The implementation of digital health technologies has increased globally, producing substantial amounts of information and knowledge. While there are still areas in digital health that are understudied, concurrently there is an exponential increase in published articles, guidelines, methods, projects, and experiences, many of which fail to reach critical mass (pilotitis). Semantically describing and documenting this implementation knowledge and the effectiveness of these tools will help to avoid the duplication of efforts, to reduce preventable implementation obstacles, and to assure that investments are targeted to the most important technological innovations. The RAFT annotation model, presented in this paper, enables to semantically describe all elements of various outputs and implementation projects that were developed, are used, or are part of the RAFT network.
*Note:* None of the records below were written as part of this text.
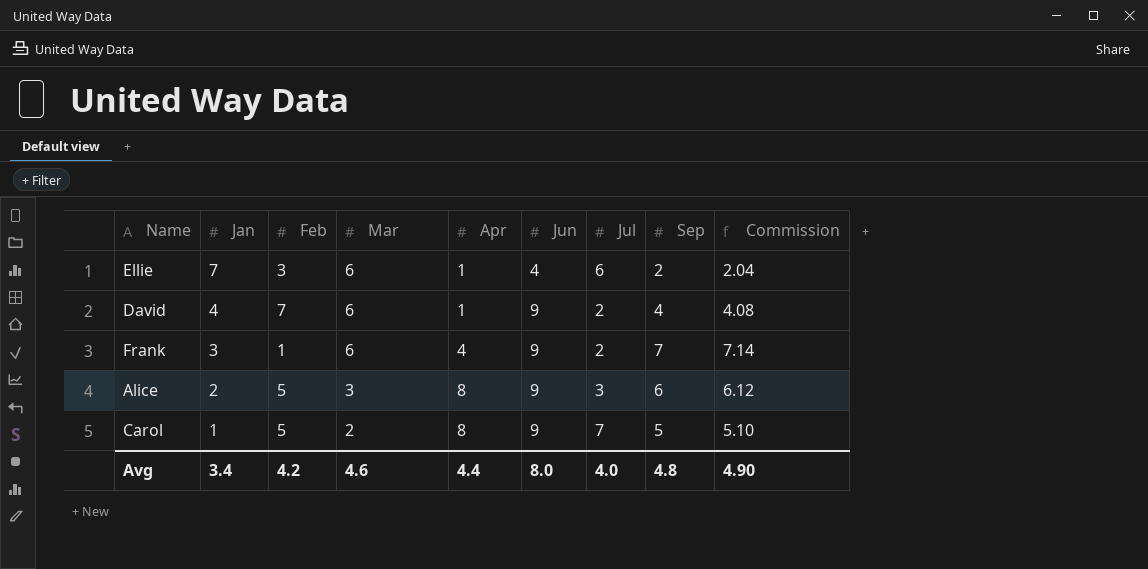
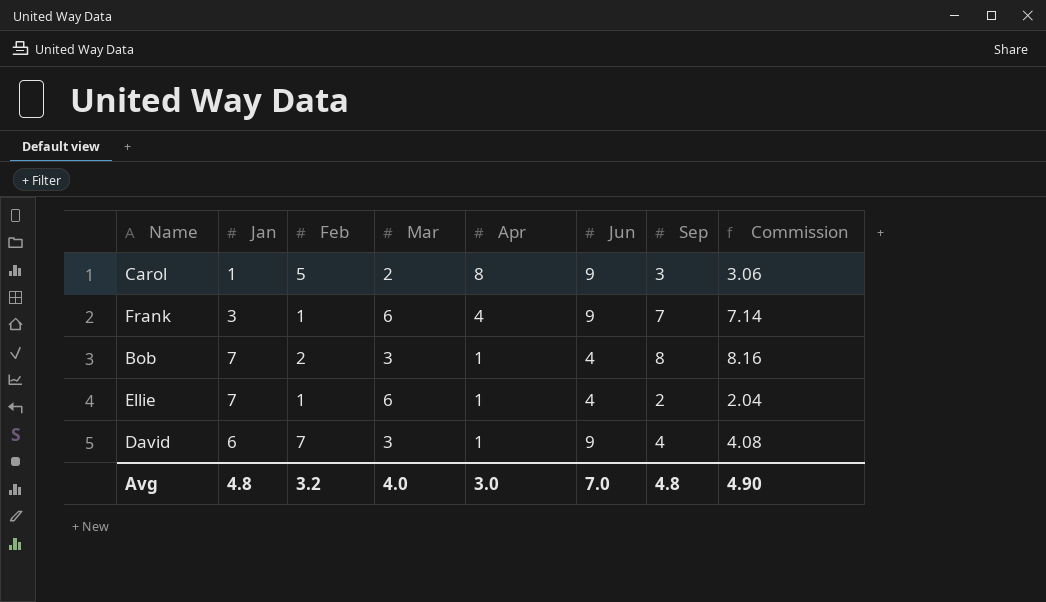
row order: Jan descending -> Apr descending
column Jul | position: 7 -> none
row Alice: 2 | 5 | 3 | 8 | 9 | 3 | 6 | 6.12 -> none
Carol | Sep: 5 -> 3
Carol | Commission: 5.10 -> 3.06
row Bob: none -> 7 | 2 | 3 | 1 | 4 | 8 | 8.16
Ellie | Feb: 3 -> 1
David | Jan: 4 -> 6
David | Mar: 6 -> 3
Avg | Jan: 3.4 -> 4.8
Avg | Feb: 4.2 -> 3.2
Avg | Mar: 4.6 -> 4.0
Avg | Apr: 4.4 -> 3.0
Avg | Jun: 8.0 -> 7.0

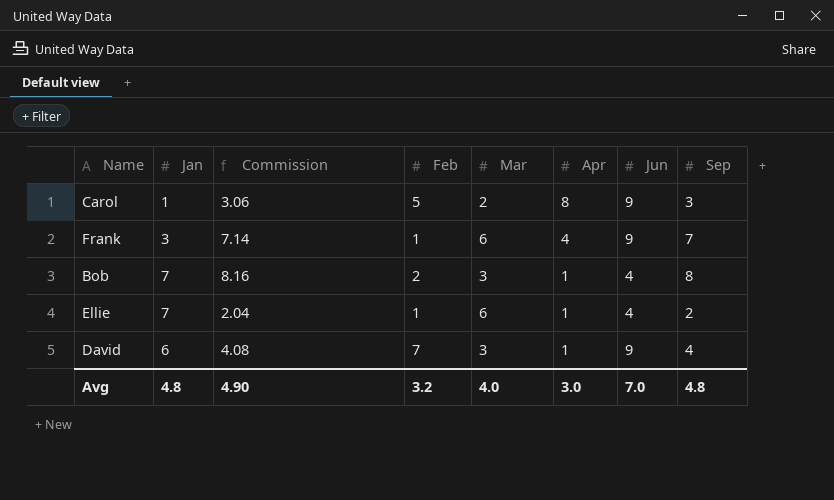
column Commission | position: 8 -> 3

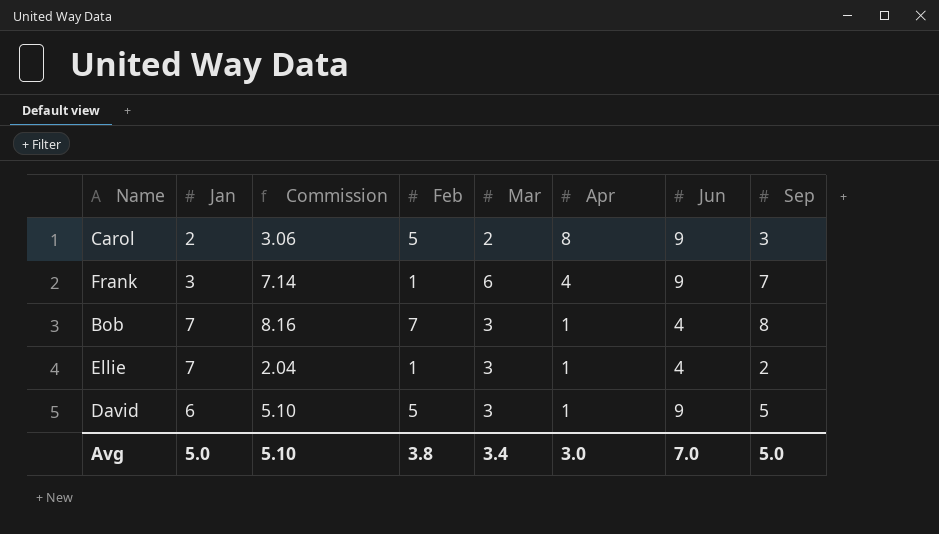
Carol | Jan: 1 -> 2
Bob | Feb: 2 -> 7
Ellie | Mar: 6 -> 3
David | Commission: 4.08 -> 5.10
David | Feb: 7 -> 5
David | Sep: 4 -> 5
Avg | Jan: 4.8 -> 5.0
Avg | Commission: 4.90 -> 5.10
Avg | Feb: 3.2 -> 3.8
Avg | Mar: 4.0 -> 3.4
Avg | Sep: 4.8 -> 5.0

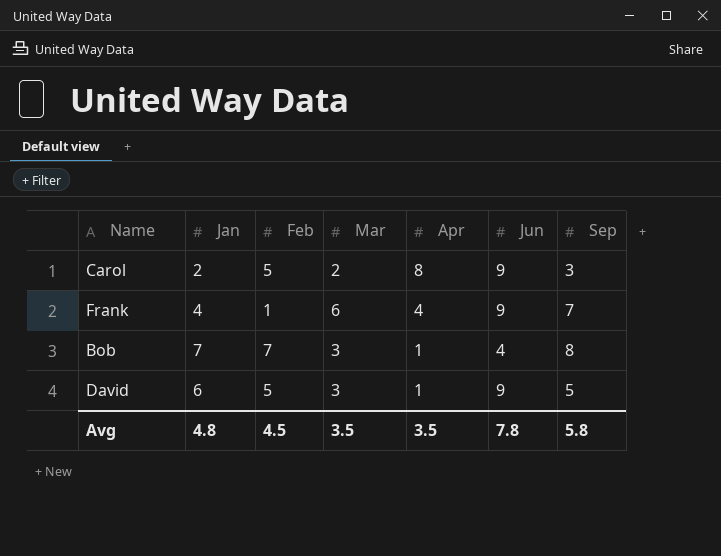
column Commission | formula: [Sep] * 1.02 -> none
row Ellie: 7 | 2.04 | 1 | 3 | 1 | 4 | 2 -> none
Frank | Jan: 3 -> 4
Avg | Jan: 5.0 -> 4.8
Avg | Feb: 3.8 -> 4.5
Avg | Mar: 3.4 -> 3.5
Avg | Apr: 3.0 -> 3.5
Avg | Jun: 7.0 -> 7.8
Avg | Sep: 5.0 -> 5.8

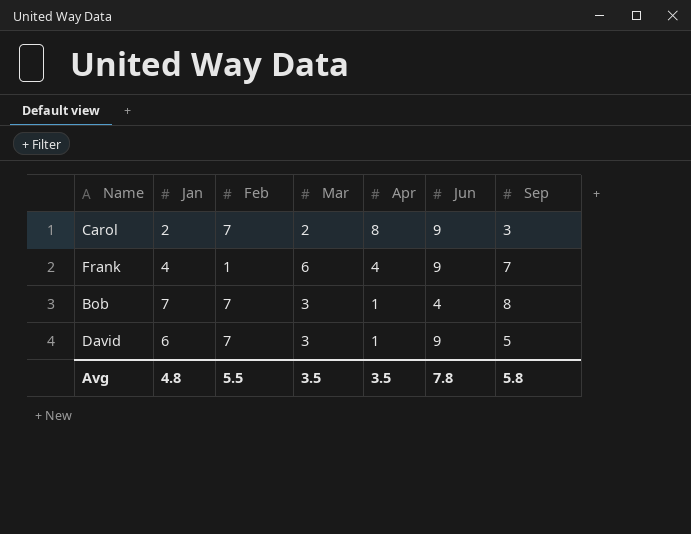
Carol | Feb: 5 -> 7
David | Feb: 5 -> 7
Avg | Feb: 4.5 -> 5.5

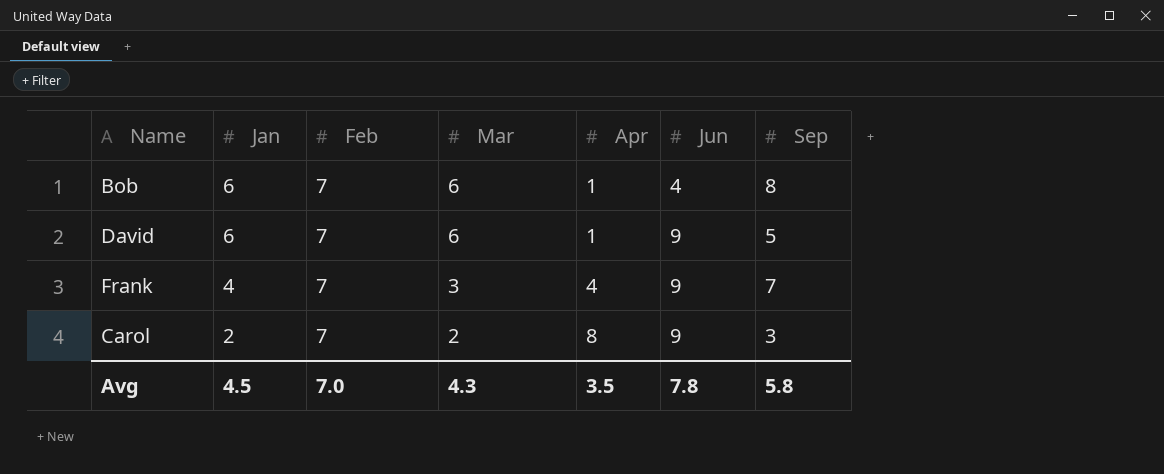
row order: Apr descending -> Jan descending
Bob | Jan: 7 -> 6
Bob | Mar: 3 -> 6
David | Mar: 3 -> 6
Frank | Feb: 1 -> 7
Frank | Mar: 6 -> 3
Avg | Jan: 4.8 -> 4.5
Avg | Feb: 5.5 -> 7.0
Avg | Mar: 3.5 -> 4.3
This model was initially developed to annotate various implementations and outputs of the RAFT network to facilitate knowledge documentation and sharing, and to be used as a proof of concept for the Implementome. The Implementome will be an interconnected knowledge system that enables the user to navigate on multiple dimensions through metadata annotated projects, people, and information, and can serve as base for consensus building, best practices and guidelines. The RAFT annotation model can be further developed to enable the annotation of outputs, implementations, people, initiatives, and projects of the digital health domain in general.